#### Provided data

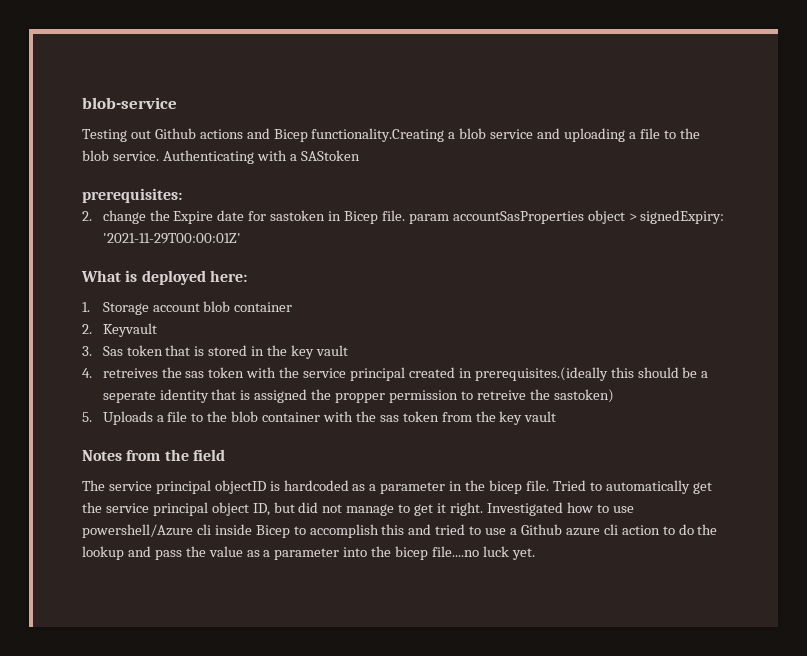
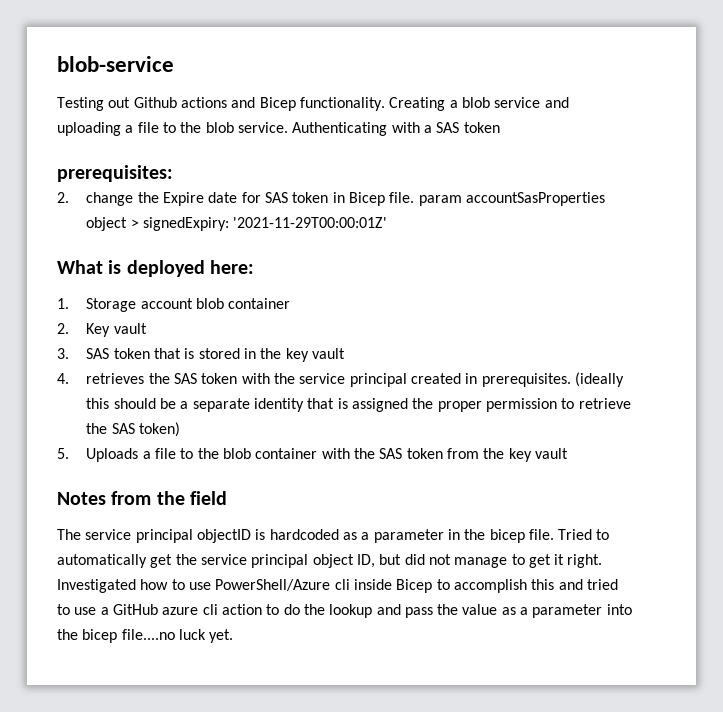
[311,128,445,142] functionality.Creating -> [299,97,446,111] functionality. Creating
[300,150,360,161] SAStoken -> [436,122,500,133] SAS token
[270,210,326,221] sastoken -> [265,192,329,203] SAS token
[102,323,157,337] Keyvault -> [86,323,147,337] Key vault
[102,346,123,356] Sas -> [86,348,110,359] SAS
[102,367,205,378] retreives the sas -> [86,373,198,384] retrieves the SAS
[474,367,608,381] prerequisites.(ideally -> [481,372,624,387] prerequisites. (ideally
[102,391,156,403] seperate -> [192,398,250,412] separate
[335,393,386,403] propper -> [437,401,482,412] proper
[476,389,614,403] retreive the sastoken) -> [578,398,631,409] [86,422,181,437] retrieve the SAS token)
[379,415,399,422] sas -> [379,448,403,459] SAS
[82,524,193,538] powershell/Azure -> [215,579,331,591] PowerShell/Azure
[520,524,562,535] Github -> [112,604,158,615] GitHub

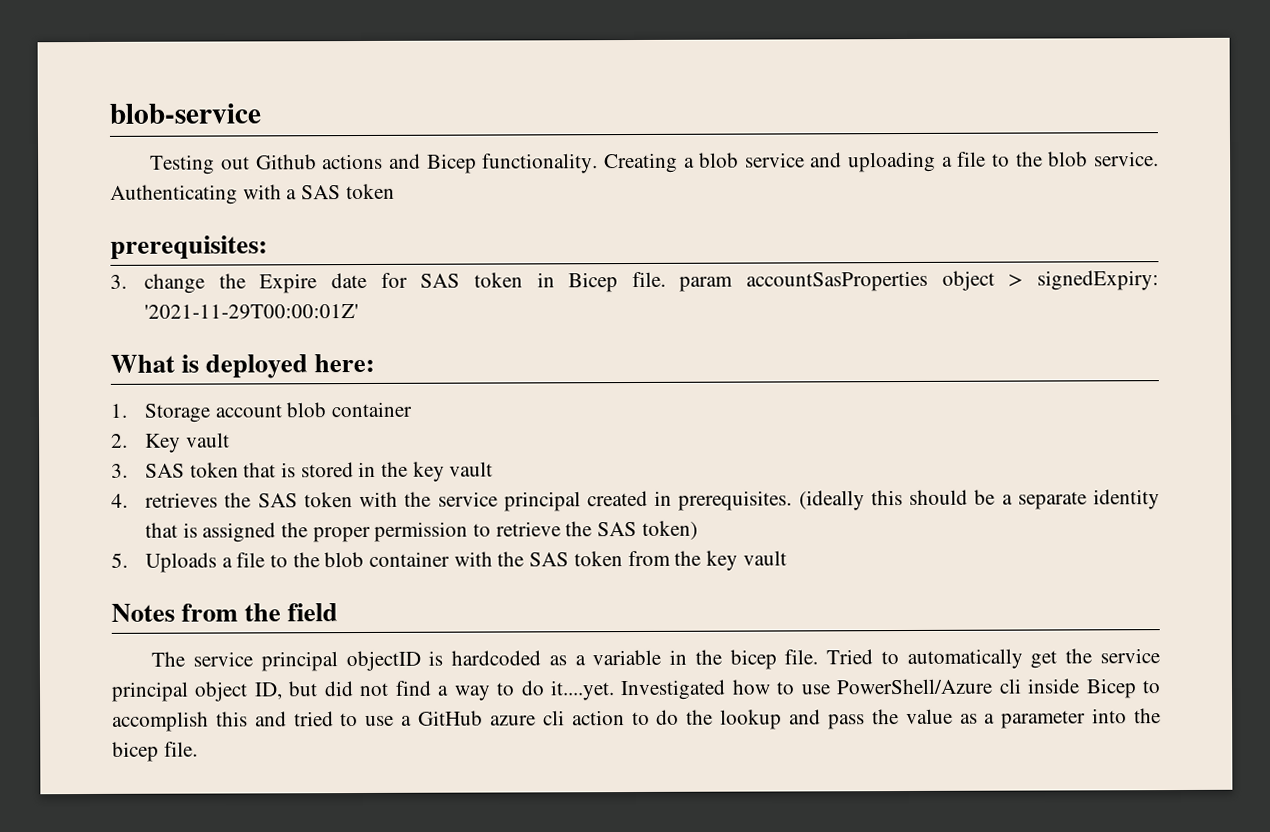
[57,192,69,203] 2. -> [110,274,127,289] 3.
[373,529,444,543] parameter -> [592,649,662,666] variable
[454,554,603,568] manage to get it right. -> [394,680,615,701] find a way to do it....yet.
[121,629,234,643] file....no luck yet. -> [163,741,198,757] file.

########

**Assigned task:** Print nothing but the lines from the one that contains "[373,529,444,543] parameter ->" to the final line of the data, both included, exactly as they read.

**Solution:**
[373,529,444,543] parameter -> [592,649,662,666] variable
[454,554,603,568] manage to get it right. -> [394,680,615,701] find a way to do it....yet.
[121,629,234,643] file....no luck yet. -> [163,741,198,757] file.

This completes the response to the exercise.